= The Romany Rye =

The Romany Rye is a novel by George Borrow, written in 1857 as a sequel to Lavengro (1851).

==The novel==
Largely thought to be at least partly autobiographical, The Romany Rye follows from Lavengro (1851). The title can be translated from Romany as "Gypsy Gentleman". Mrs George Borrow wrote on 18 October 1853 to John Murray, his publisher, saying her husband had completed his work – "which he proposes to call The Romany Rye – A Sequel to Lavengro."

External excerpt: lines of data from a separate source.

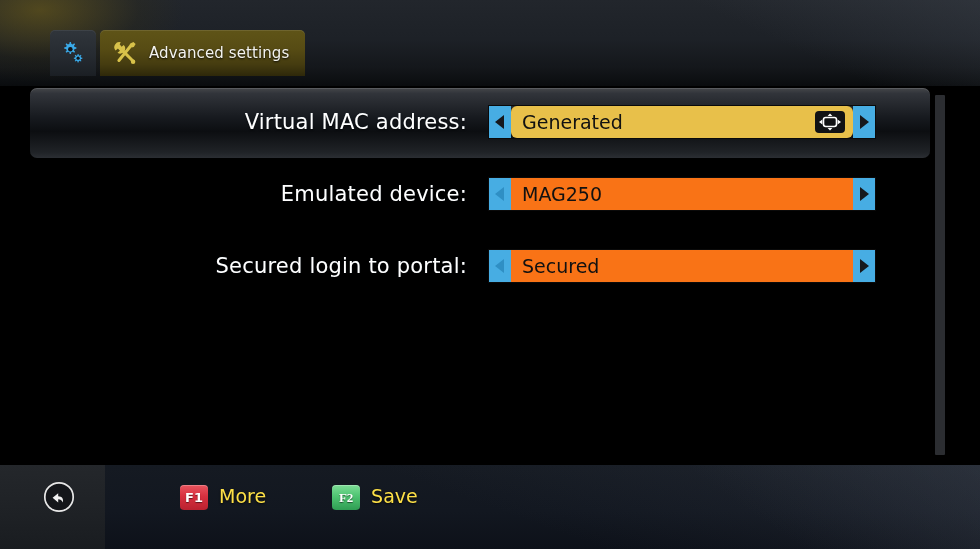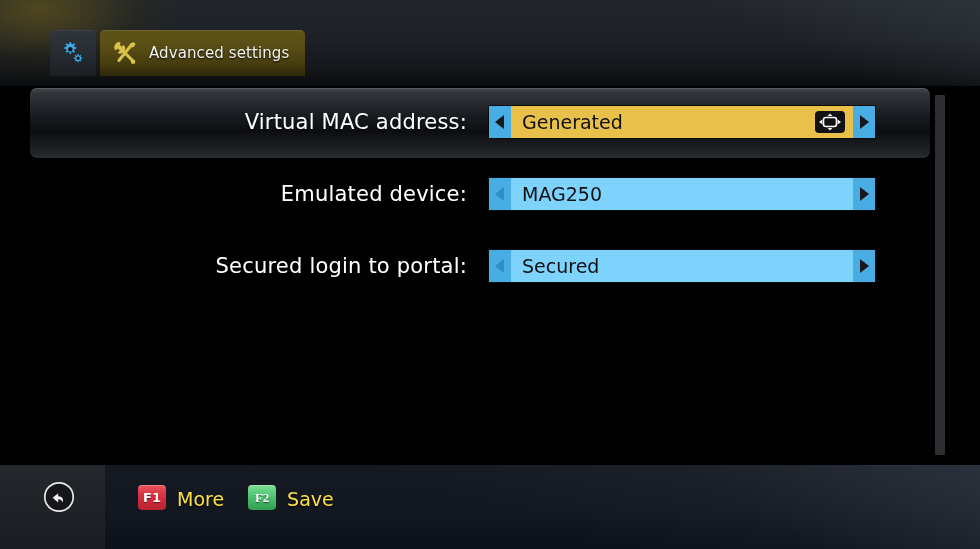--- a/index.html
+++ b/index.html
@@ -165,7 +165,7 @@
     position: relative;
   }
 
-  .spinner.gold .spin-value { background: #e8c04a; }
+  .spinner.gold .spin-value { background: #e8c04a; border-radius: 6px; }
   .spinner.gold .spin-arrow { background: #47ade3; }
 
   .nav-badge {

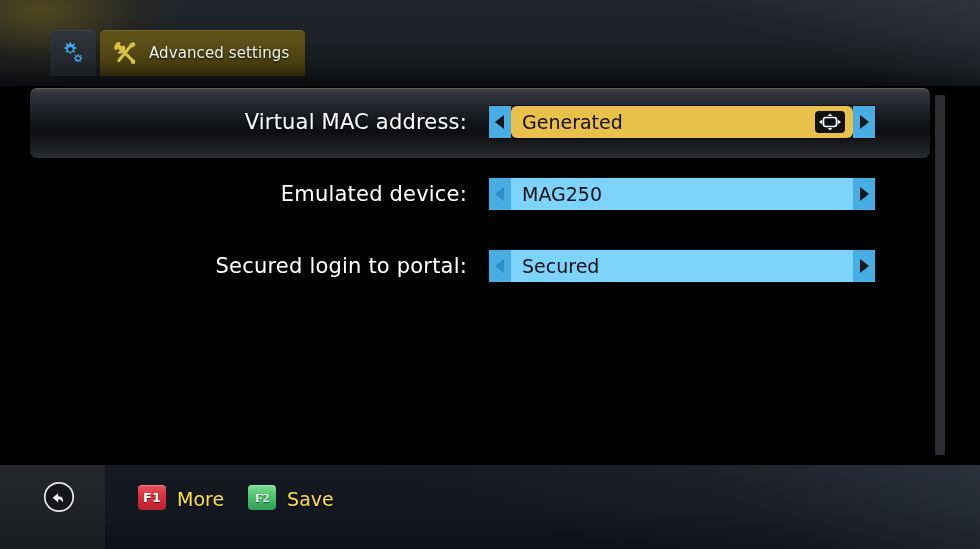--- a/index.html
+++ b/index.html
@@ -159,7 +159,7 @@
     padding-left: 11px;
     font-size: 19px;
     color: #111;
-    background: #7dd3fc;
+    background: #f97316;
     overflow: hidden;
     white-space: nowrap;
     position: relative;

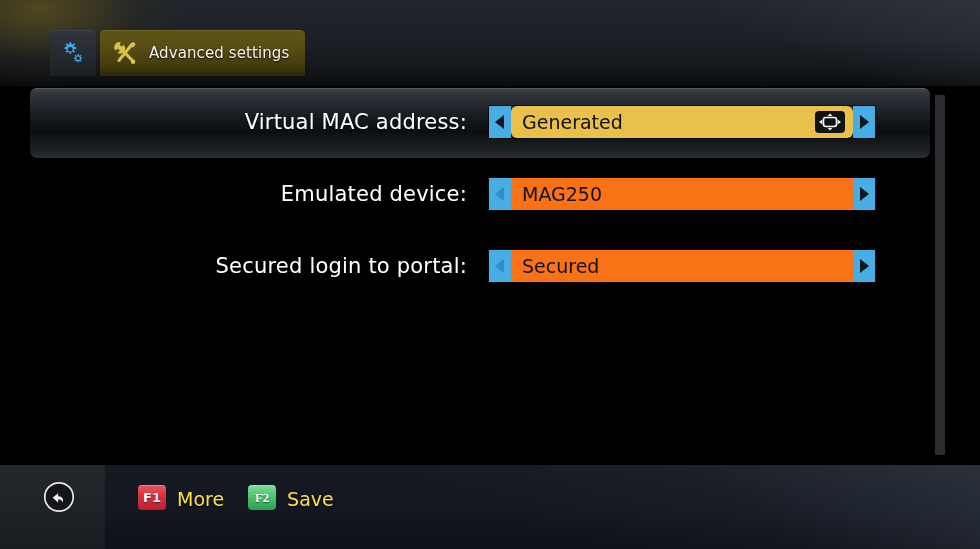--- a/index.html
+++ b/index.html
@@ -233,8 +233,9 @@
   }
   .fkey-group {
     display: flex;
-    align-items: flex-end;
+    align-items: flex-start;
     margin-right: 24px;
+    margin-left: 42px;
   }
   .fkey-cap {
     width: 28px; height: 25px;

The story itself follows the journey of a learned young man living with Romanies. It is a philosophical adventure story of sorts. The book involves meetings with a number of eccentric characters. It also contains what could be called ethnographic material on the customs and views of the Romani women. The author obtains a valuable horse from his Romani friend Jasper Petulengro and eventually sells it to a Hungarian at the Horncastle horse fair. As with Lavengro, the story ends rather abruptly with the author's realisation that the Romani language has close links to the Northern Indian languages: he resolves to travel to India but Borrow himself did not do so.

==In popular culture==
It was adapted to film.

A pub located in Colman Road, Norwich, was named The Romany Rye, and later The Romany Beer House before it ceased trading in November 2008. The Wetherspoons public house chain used the name Romany Rye for their pub, opened in Dereham, Norfolk, in 2011. Borrow was born in the town.